Ancak, daha önceki doğa filozofları, insan doğasını daha farklı bir yönde ele almışlardır. Örneğin, antik Yunan filozofları, insan doğasının bireyler arasında farklılık gösterdiğini ve bu farklılıkların doğuştan kaynaklandığını savunmuşlardır.

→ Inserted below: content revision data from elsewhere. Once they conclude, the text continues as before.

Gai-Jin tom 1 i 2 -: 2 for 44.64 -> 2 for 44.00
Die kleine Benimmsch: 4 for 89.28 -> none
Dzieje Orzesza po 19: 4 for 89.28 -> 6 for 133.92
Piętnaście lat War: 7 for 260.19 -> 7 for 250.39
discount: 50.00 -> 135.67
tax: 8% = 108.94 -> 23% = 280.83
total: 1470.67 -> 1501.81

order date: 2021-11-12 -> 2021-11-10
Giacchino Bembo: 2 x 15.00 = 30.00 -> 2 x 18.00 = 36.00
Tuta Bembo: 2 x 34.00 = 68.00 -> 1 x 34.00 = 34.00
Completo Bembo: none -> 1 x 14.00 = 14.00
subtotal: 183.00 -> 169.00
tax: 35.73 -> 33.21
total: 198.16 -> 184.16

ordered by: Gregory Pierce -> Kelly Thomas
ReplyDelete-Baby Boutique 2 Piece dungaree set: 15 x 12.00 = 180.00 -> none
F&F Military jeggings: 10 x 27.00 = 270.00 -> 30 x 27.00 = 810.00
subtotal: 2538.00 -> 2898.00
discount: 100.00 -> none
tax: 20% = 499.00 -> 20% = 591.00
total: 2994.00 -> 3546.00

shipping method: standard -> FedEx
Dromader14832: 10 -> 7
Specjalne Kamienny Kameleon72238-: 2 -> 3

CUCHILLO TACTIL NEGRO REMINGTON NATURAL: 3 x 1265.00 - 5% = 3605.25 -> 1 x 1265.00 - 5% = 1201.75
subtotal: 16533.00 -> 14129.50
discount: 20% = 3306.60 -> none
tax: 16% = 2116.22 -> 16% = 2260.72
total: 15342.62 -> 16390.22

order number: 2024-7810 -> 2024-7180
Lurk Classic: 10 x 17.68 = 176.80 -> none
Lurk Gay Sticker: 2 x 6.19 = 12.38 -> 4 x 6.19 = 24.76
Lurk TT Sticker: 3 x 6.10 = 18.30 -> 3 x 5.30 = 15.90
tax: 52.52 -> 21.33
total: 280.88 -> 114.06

Bu filozoflar, insanların tabii eğilimlerine göre sınıflara ayrıldıklarını ve bu sınıfların kendi işlerine uygun bir şekilde eğitilmeleri gerektiğini ileri sürmüşlerdir.
Sonuç olarak, 18. Yüzyıl filozofları, insan doğasını daha rasyonel ve bilimsel bir yönde ele alırken, daha önceki doğa filozofları, insan doğasını daha farklı bir yönde incelemişlerdir. 18. Yüzyıl filozofları, insanların tabii haklardan oluşan bir doğaya sahip olduğunu savunurken, daha önceki doğa filozofları ise insanların doğuştan kaynaklanan farklılıklarına odaklanmışlardır.